Read Lovers and Liars Trilogy Online
Authors: Sally Beauman
‘You’re worrying about the cab,’ Lindsay said, noticing that he looked edgy, even pale. ‘You mustn’t keep it waiting. Thank you, Colin, for a marvellous evening and a delicious dinner—but don’t imagine I’ve forgiven you yet for paying that bill. You broke your word.’
‘I said, “It’s a deal”. I didn’t give you my word.’
‘Even so, it was cunning and underhand. I shall take you to a burger bar in revenge.’
‘I shall keep you to that. Meanwhile, I meant to give you this earlier…’
He produced an envelope from the breast pocket of his masterly suit.
‘For me, Colin? Whatever is it?’
‘Nothing, nothing. Just some photographs that might interest you. I’ve added a note. Let me know what you think. I’ll call you tomorrow. Oh, damn and blast that man…’
The driver of Colin’s cab had just punched his horn hard, on cue, and exactly as this weird Brit had just tipped him ten dollars to do. As the sound died away, Colin’s blue eyes rested upon Lindsay intently. Drawing her towards him, he kissed her cheek in the most decorous manner possible, thanked her, then turned and disappeared.

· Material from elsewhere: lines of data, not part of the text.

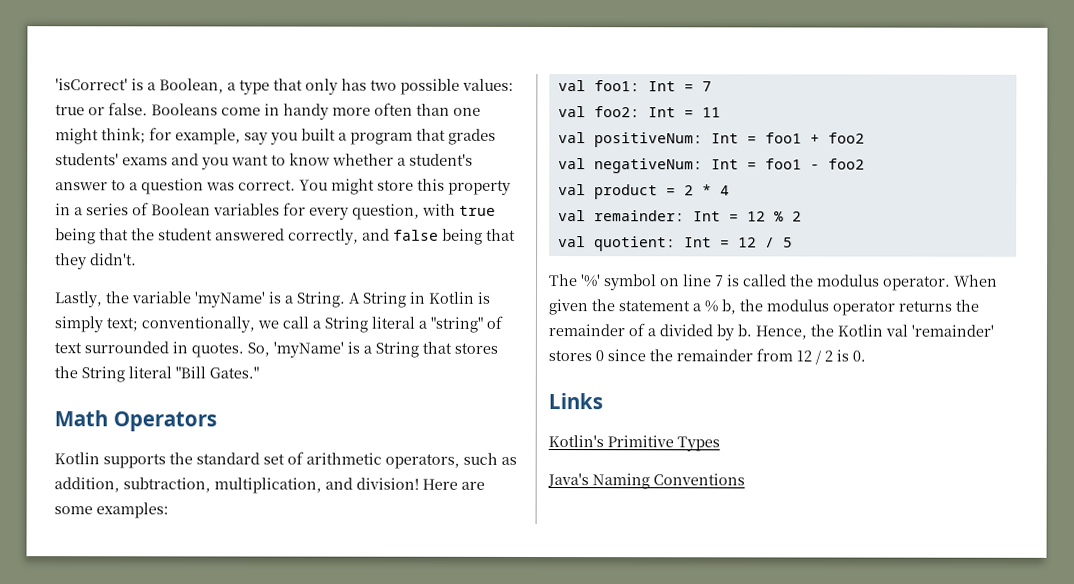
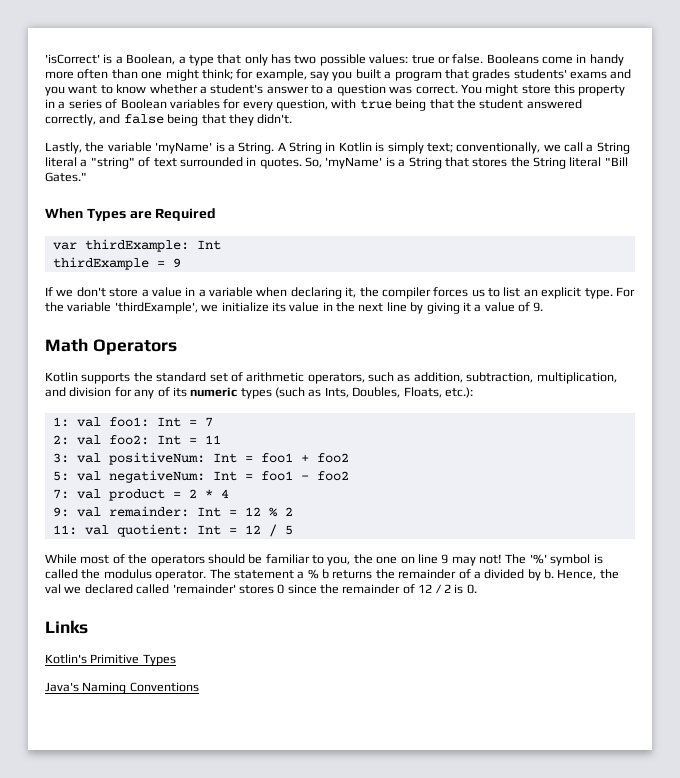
(259, 372) none -> [45,208,217,221] [52,239,221,252] [52,257,181,270] [45,287,635,299] [45,302,544,314] // When Types are Required // var thirdExample: Int // thirdExample = 9 // If we don't store a value in a variable when declaring it, the compiler forces us to list an explicit type. For the variable 'thirdExample', we initialize its value in the next line by giving it a value of 9.
[356,477,485,490] [54,502,169,519] division! Here are some examples: // -> [69,387,473,399] [52,417,69,427] division for any of its numeric types (such as Ints, Doubles, Floats, etc.): // 1:
(712, 86) none -> [52,435,69,445] 2:
(721, 112) none -> [52,453,69,463] 3:
(865, 138) none -> [52,471,69,481] 5:
(865, 164) none -> [52,489,69,499] 7:
(730, 190) none -> [52,507,69,517] 9:
(802, 216) none -> [52,525,77,535] 11:
[549,274,724,291] The '%' symbol on line 7 -> [45,554,591,566] While most of the operators should be familiar to you, the one on line 9 may not! The '%' symbol
[954,274,998,287] [548,299,895,316] When given the statement a % b, the modulus operator -> [209,569,329,579] The statement a % b
[837,324,908,337] Kotlin val -> [45,584,170,594] val we declared called
[756,348,793,362] from -> [402,584,415,594] of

Lindsay retreated to her room, which still smelled of magic unguents, of yams and papaya juice. She leaned against the closed door for several minutes, until her heart rate slowed down. A short while later, she permitted herself to read the only one of her messages of any significance. It informed her that Mr McGuire had called at 11 p.m., and would call again the following morning, at nine, New York time.
Lindsay kissed this message several times and rescheduled her next morning’s activities in her mind. She reminded herself that, when this call came through, she would rigorously observe her new womanliness and sweetness of tongue. She paced about the room in a fervour; then, discovering that only two minutes and not a lifetime had passed, she examined Colin’s mysterious envelope and opened it.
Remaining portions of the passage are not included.